Teacher education and ICT integration: reassuring lies versus inconvenient truths.
One of the major challenges in teacher education is to convince pre-service teachers, our students, that they should (become able to) determine for themselves which technologies to use, when, where, how and why. Preferably in a methodological and justifiable way. This provocative statement stems from two conflicting phenomena. On the one hand, technology is evolving so quickly that it does not make sense to build a course around specific systems or applications as they might have become obsolete once our students start to teach in the real world. On the other hand, our students expect their professors to explain in detail which technologies to use and, more importantly, how to use them. Students in teacher education are often reluctant (or afraid?) to think for themselves, and false assumptions and myths permeate their vision on the role of ICT in learning and teaching.

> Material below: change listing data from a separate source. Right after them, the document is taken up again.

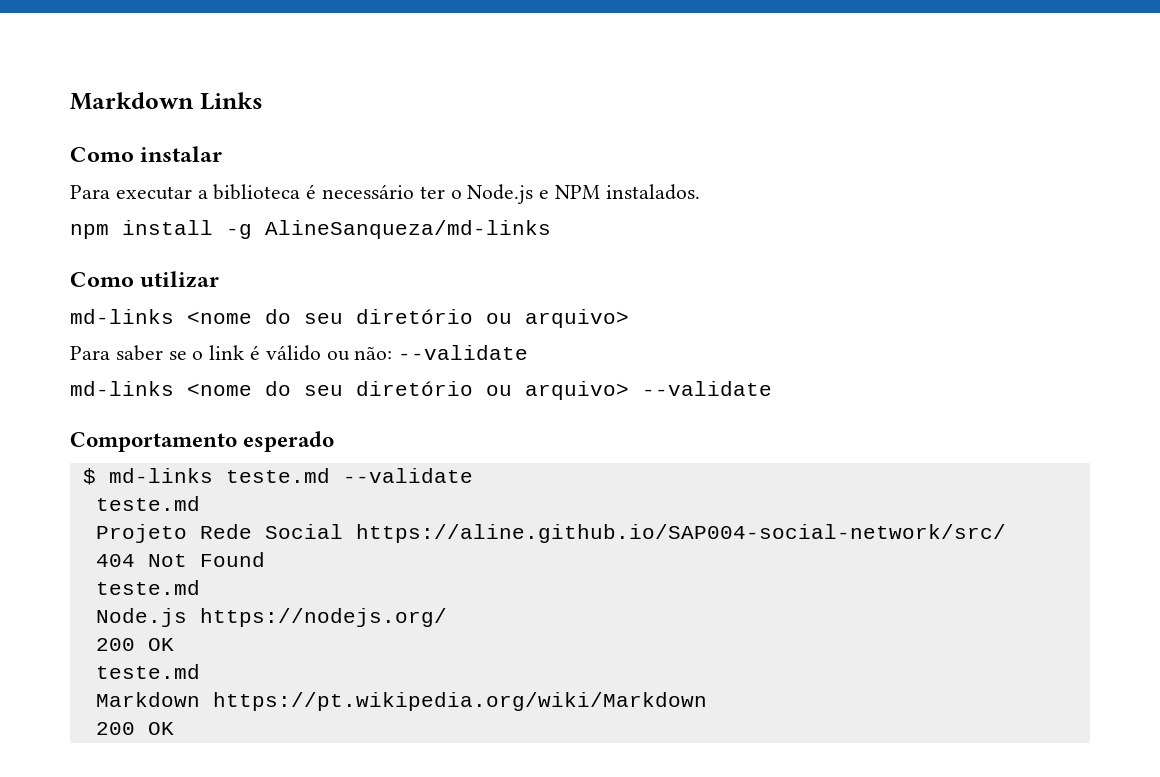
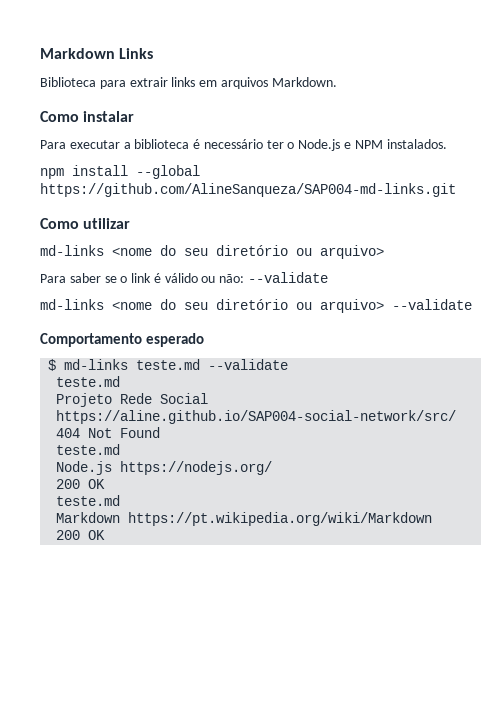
(263, 101) none -> [40,77,337,89] // Biblioteca para extrair links em arquivos Markdown.
[226,220,551,239] -g AlineSanqueza/md-links -> [136,165,200,179] [40,183,456,197] --global https://github.com/AlineSanqueza/SAP004-md-links.git

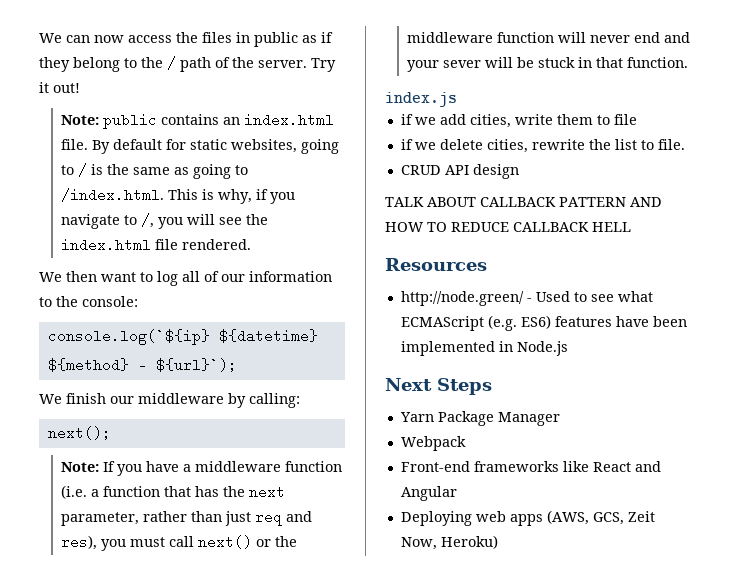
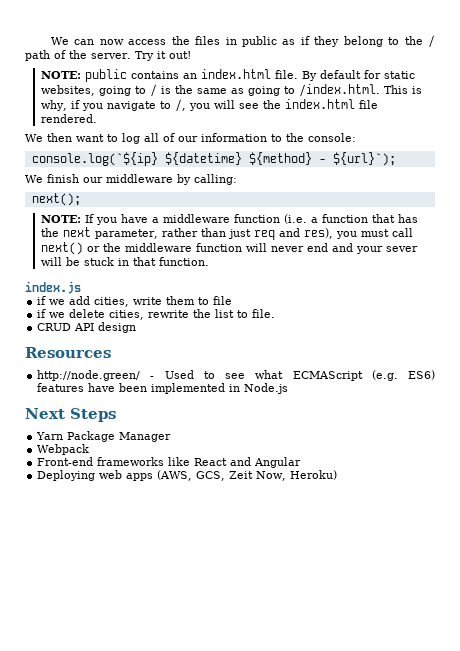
[60,115,99,125] Note: -> [41,71,82,79] NOTE:
[60,462,99,472] Note: -> [41,215,82,223] NOTE:
[385,197,662,207] [385,222,631,232] // TALK ABOUT CALLBACK PATTERN AND HOW TO REDUCE CALLBACK HELL -> (137, 327) none

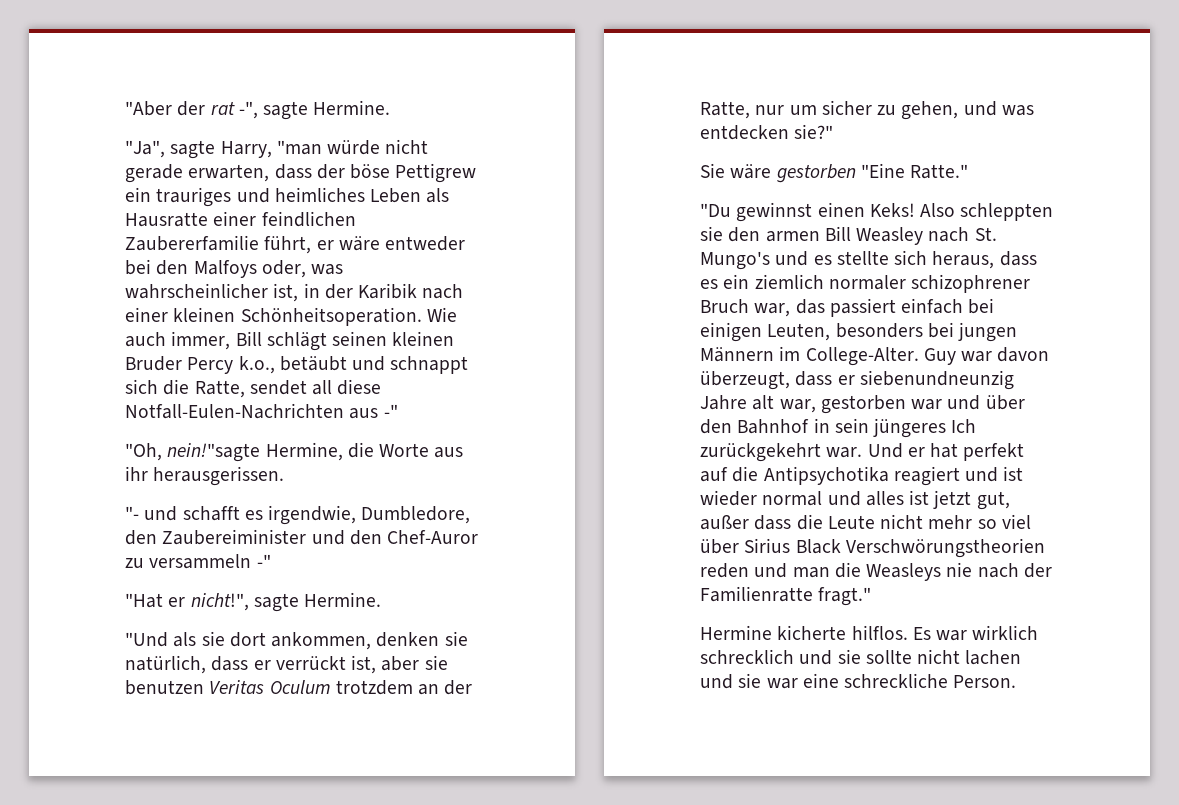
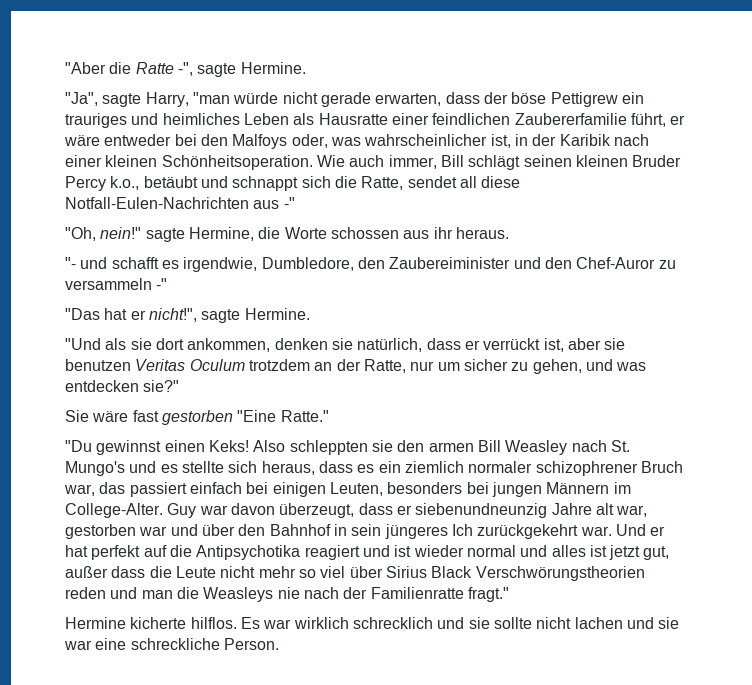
[177,101,235,116] der rat -> [109,62,174,74] die Ratte
[167,443,261,462] nein!"sagte -> [100,227,185,242] nein!" sagte
(430, 450) none -> [330,227,399,239] schossen
[153,466,285,486] herausgerissen. -> [455,227,509,239] heraus.
[125,593,163,608] "Hat -> [65,308,128,320] "Das hat
(772, 171) none -> [132,410,159,422] fast

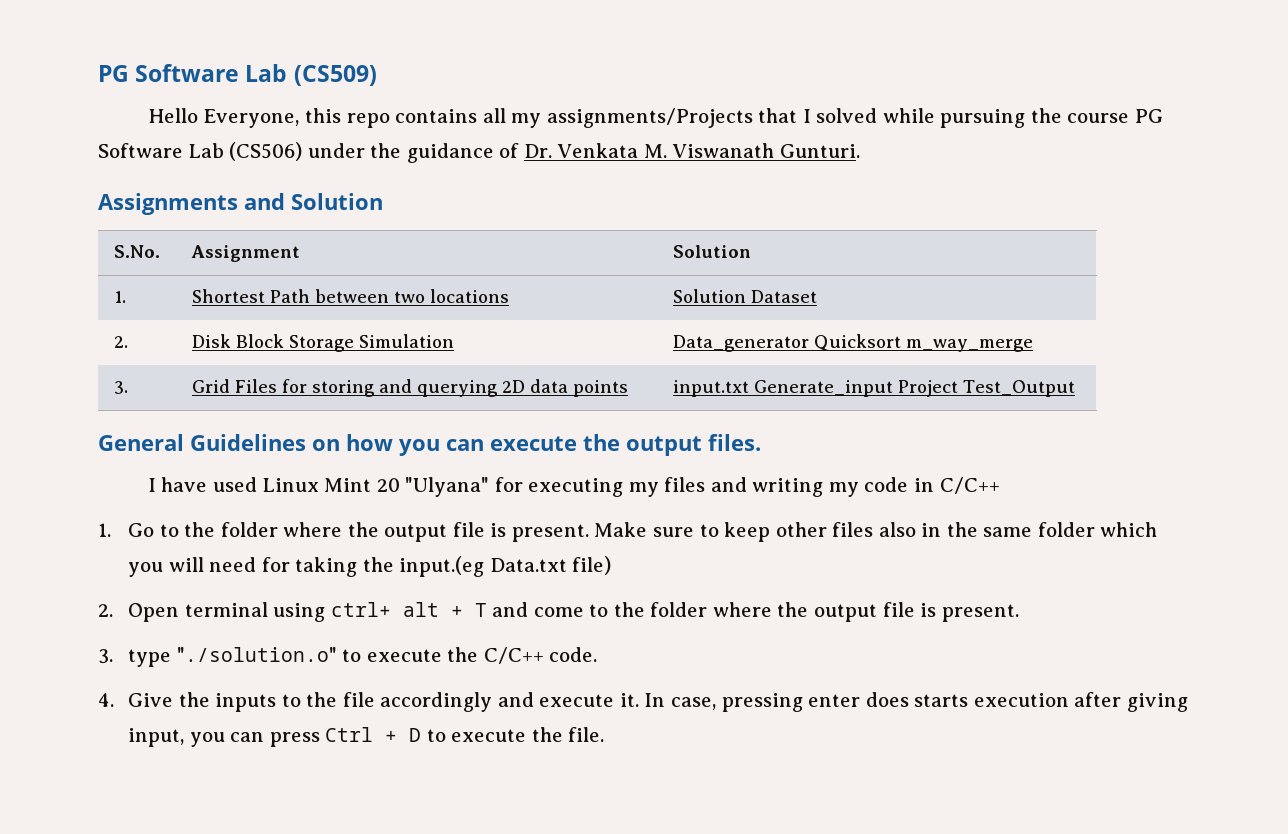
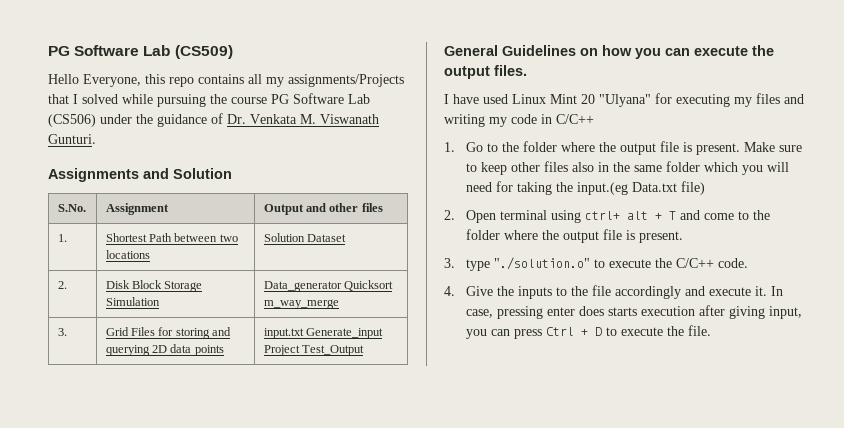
[672,245,751,258] Solution -> [263,203,383,215] Output and other files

In this presentation Jozef Colpaert will present and discuss the inconvenient truths he has been confronted with over the last two decades. He will show how periods of hypes and myths alternated with periods of common sense, and how current beliefs can be classified under ‘blurred ontologies’: flipped classrooms, digital natives, blended learning, MOOCs, digital pedagogy, etc.
He will discuss why teachers should instead consider themselves engineers of their own learning environments, engineering being defined as a strategy to apply when not enough knowledge is available (certainly the case in education). Educational engineering in its own right can be considered a full-fledged instructional design model and even a novel research method.
Educational engineering is about building the best possible educational artefacts, based on hypotheses which stem from theory and practice. Jozef Colpaert will present in more detail three paradigm shifts which every teacher can put into practice immediately: the ecological paradigm shift, the process-oriented paradigm shift and the psychological paradigm shift, and which should be priority research topics in teacher education research.
He will present these hypotheses in the light of current research challenges, and briefly highlight personalization and contextualization of the learning process. He will conclude by summarizing this new vision into concrete rules of thumb for teacher education, teacher training, and teachers in practice.